■ WHAT IS NEEDED:
Copy exactly. Include the line containing "font-weight:bold;", every line after it, and the last line below, but no pictures.

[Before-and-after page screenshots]
--------------------------------

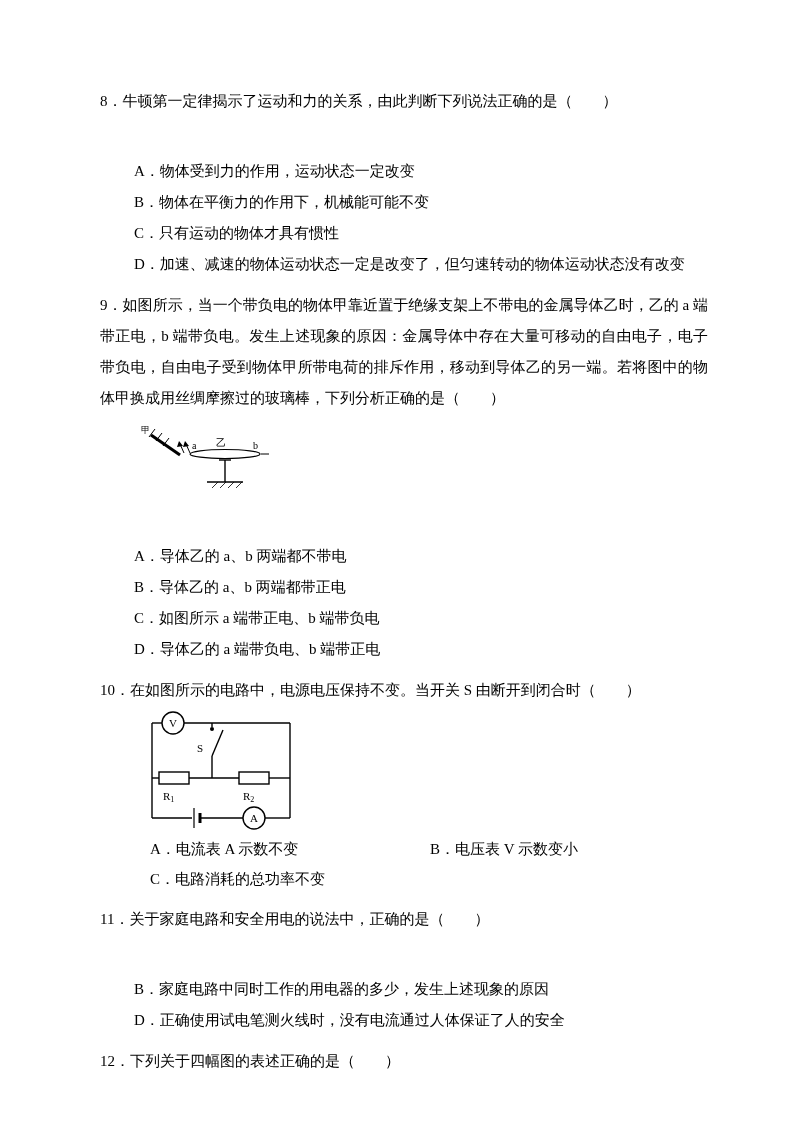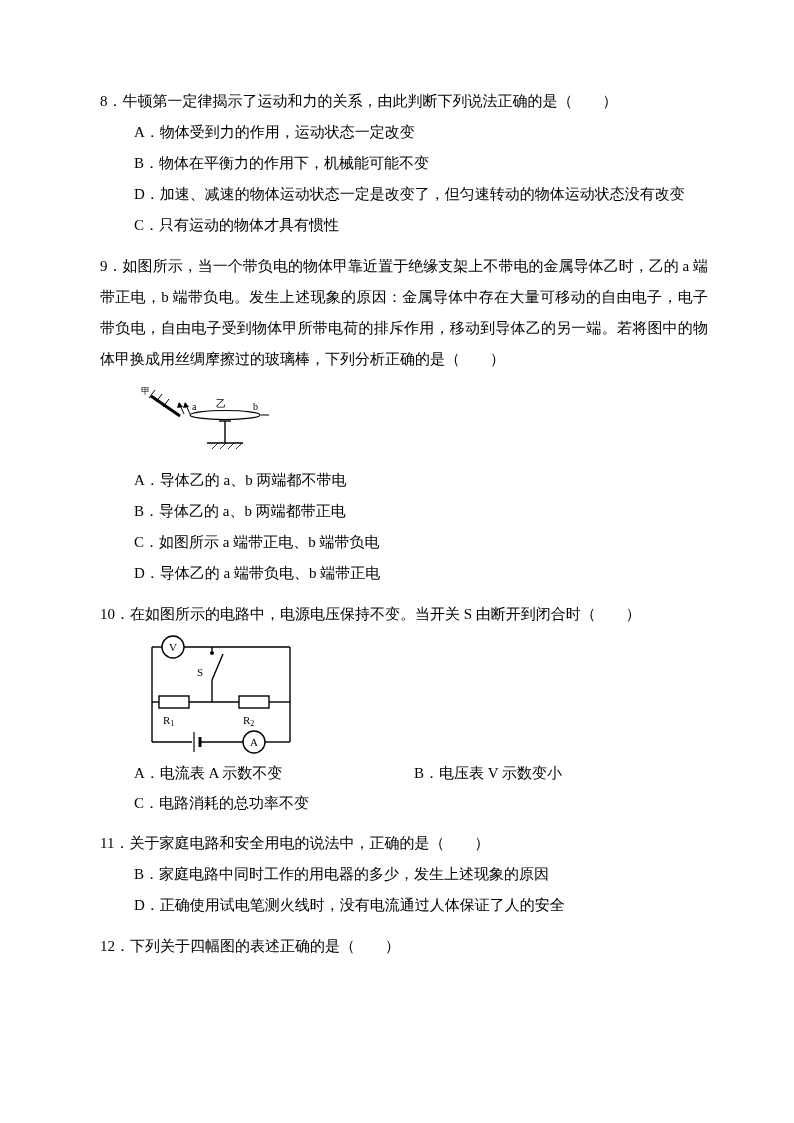--- a/index.html
+++ b/index.html
@@ -23,7 +23,7 @@
     line-height:31px;
     text-align:justify;
   }
-  .options { margin-left:34px; }
+  .options { margin-left:34px;margin-top:39px; }
   .option { line-height:31px; white-space:nowrap; }
   .fig { display:block; }
   .fig-induction { margin:8px 0 2px 40px; }

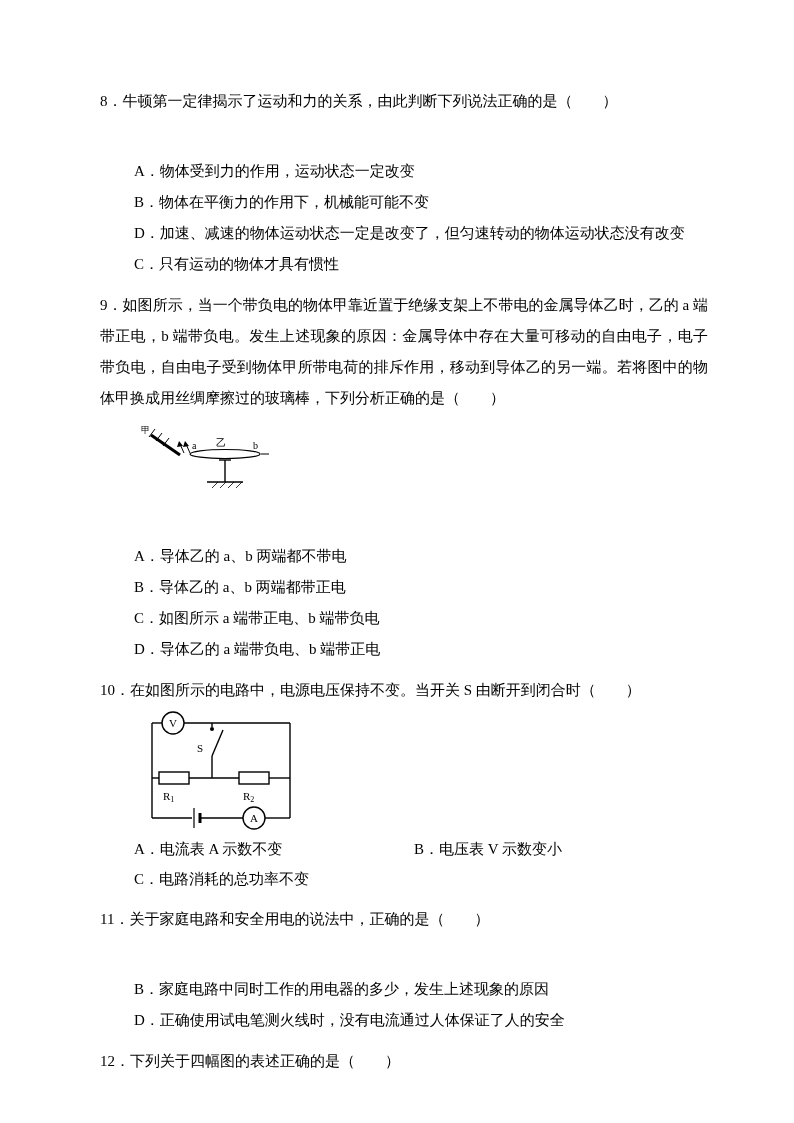--- a/index.html
+++ b/index.html
@@ -45,8 +45,8 @@
       <div class="options">
         <div class="option">A．物体受到力的作用，运动状态一定改变</div>
         <div class="option">B．物体在平衡力的作用下，机械能可能不变</div>
+        <div class="option">C．只有运动的物体才具有惯性</div>
         <div class="option">D．加速、减速的物体运动状态一定是改变了，但匀速转动的物体运动状态没有改变</div>
-        <div class="option">C．只有运动的物体才具有惯性</div>
       </div>
     </div>
 

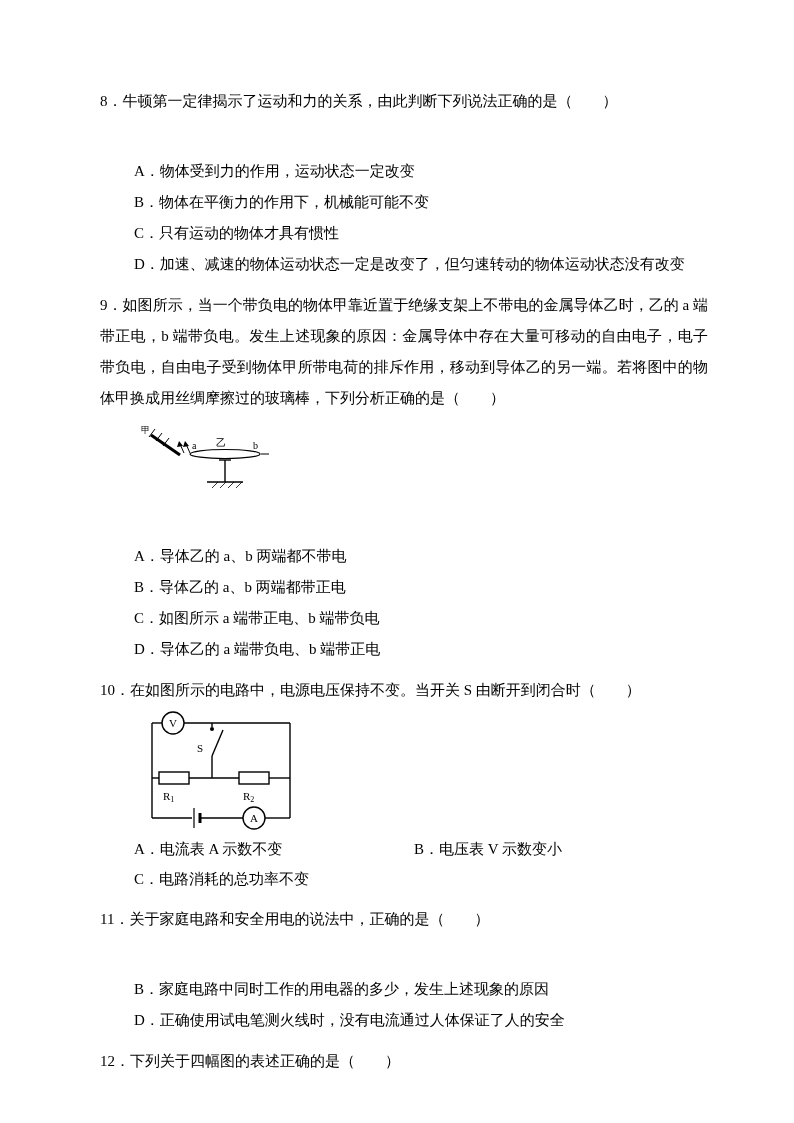--- a/index.html
+++ b/index.html
@@ -28,7 +28,7 @@
   .fig { display:block; }
   .fig-induction { margin:8px 0 2px 40px; }
   .fig-circuit { margin:4px 0 2px 38px; }
-  .options2col { margin-left:34px; }
+  .options2col { margin-left:50px; }
   .options2col .row { display:flex; line-height:30px; }
   .options2col .cell-l { width:280px; white-space:nowrap; }
   .options2col .cell-r { white-space:nowrap; }

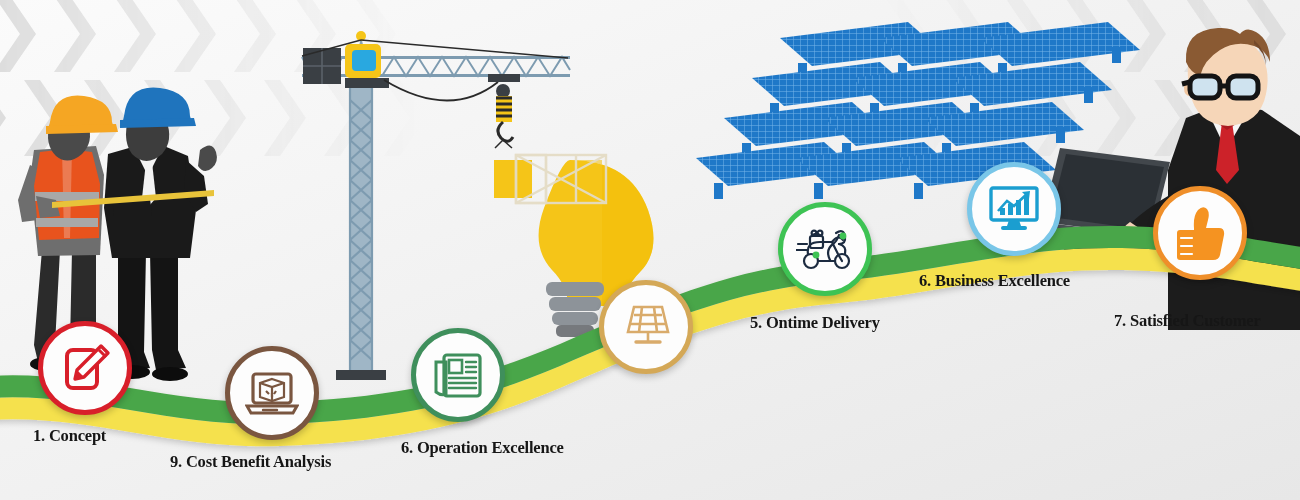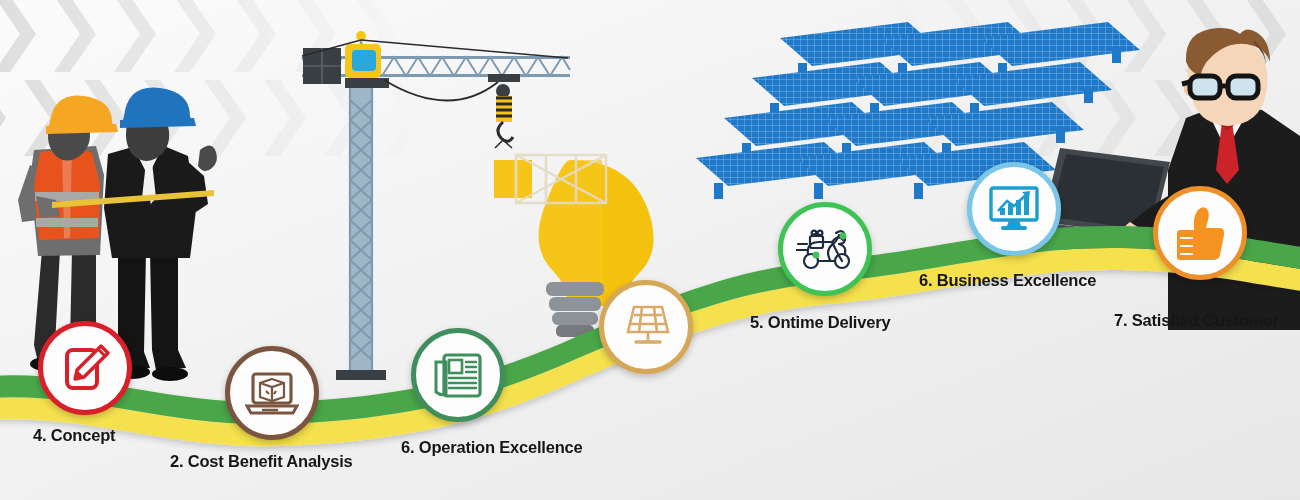--- a/index.html
+++ b/index.html
@@ -17,7 +17,7 @@
   .layer { position:absolute; left:0; top:0; width:1300px; height:500px; }
   .step-label {
     position:absolute;
-    font-family:Liberation Sans, sans-serif;
+    font-family:Liberation Serif, serif;
     font-weight:bold;
     font-size:16.5px;
     color:#161616;

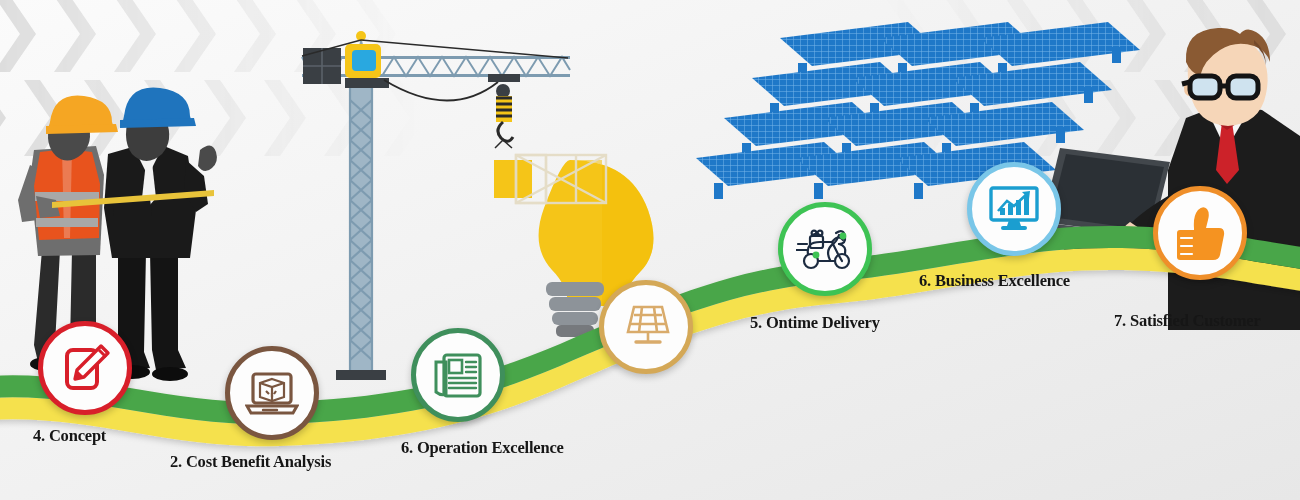--- a/index.html
+++ b/index.html
@@ -404,7 +404,7 @@
     </svg>
   </div>
 
-  <div class="step-label" style="left:33px; top:426px;">4. Concept</div>
+  <div class="step-label" style="left:33px; top:426px;">1. Concept</div>
 
   <div class="step-label" style="left:170px; top:452px;">2. Cost Benefit Analysis</div>
 

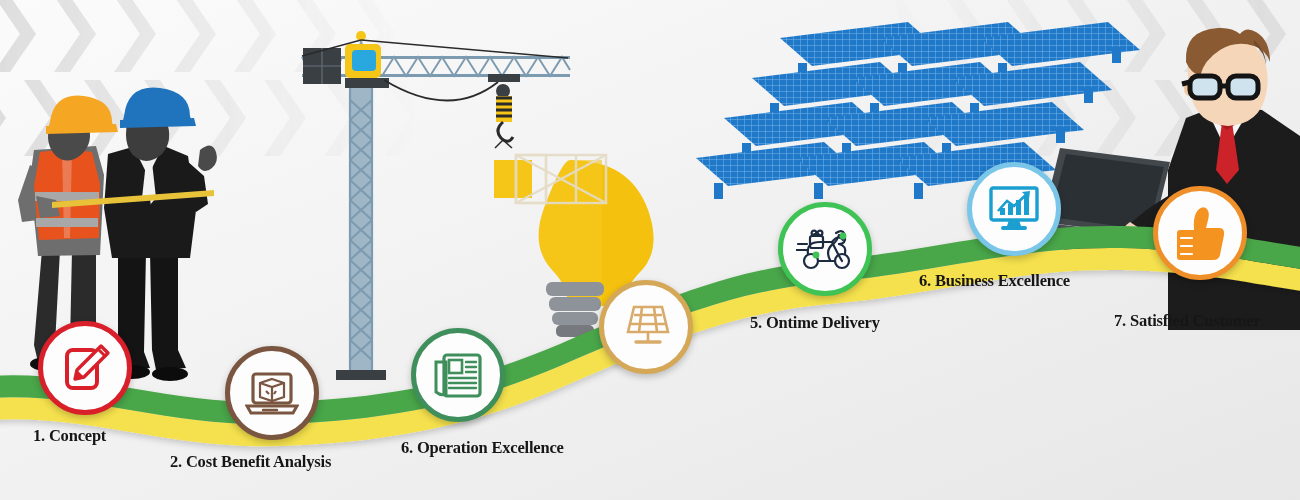--- a/index.html
+++ b/index.html
@@ -406,7 +406,7 @@
 
   <div class="step-label" style="left:33px; top:426px;">1. Concept</div>
 
-  <div class="step-label" style="left:170px; top:452px;">2. Cost Benefit Analysis</div>
+  <div class="step-label" style="left:170px; top:452px;">9. Cost Benefit Analysis</div>
 
   <div class="step-label" style="left:401px; top:438px;">6. Operation Excellence</div>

--------------------------------

■ PROBLEM SOLUTION:
     font-weight:bold;
     font-size:16.5px;
     color:#161616;

--- a/index.html
+++ b/index.html
@@ -404,7 +404,7 @@
     </svg>
   </div>
 
-  <div class="step-label" style="left:33px; top:426px;">4. Concept</div>
+  <div class="step-label" style="left:33px; top:426px;">1. Concept</div>
 
   <div class="step-label" style="left:170px; top:452px;">2. Cost Benefit Analysis</div>
 

--- a/index.html
+++ b/index.html
@@ -406,7 +406,7 @@
 
   <div class="step-label" style="left:33px; top:426px;">1. Concept</div>
 
-  <div class="step-label" style="left:170px; top:452px;">2. Cost Benefit Analysis</div>
+  <div class="step-label" style="left:170px; top:452px;">9. Cost Benefit Analysis</div>
 
   <div class="step-label" style="left:401px; top:438px;">6. Operation Excellence</div>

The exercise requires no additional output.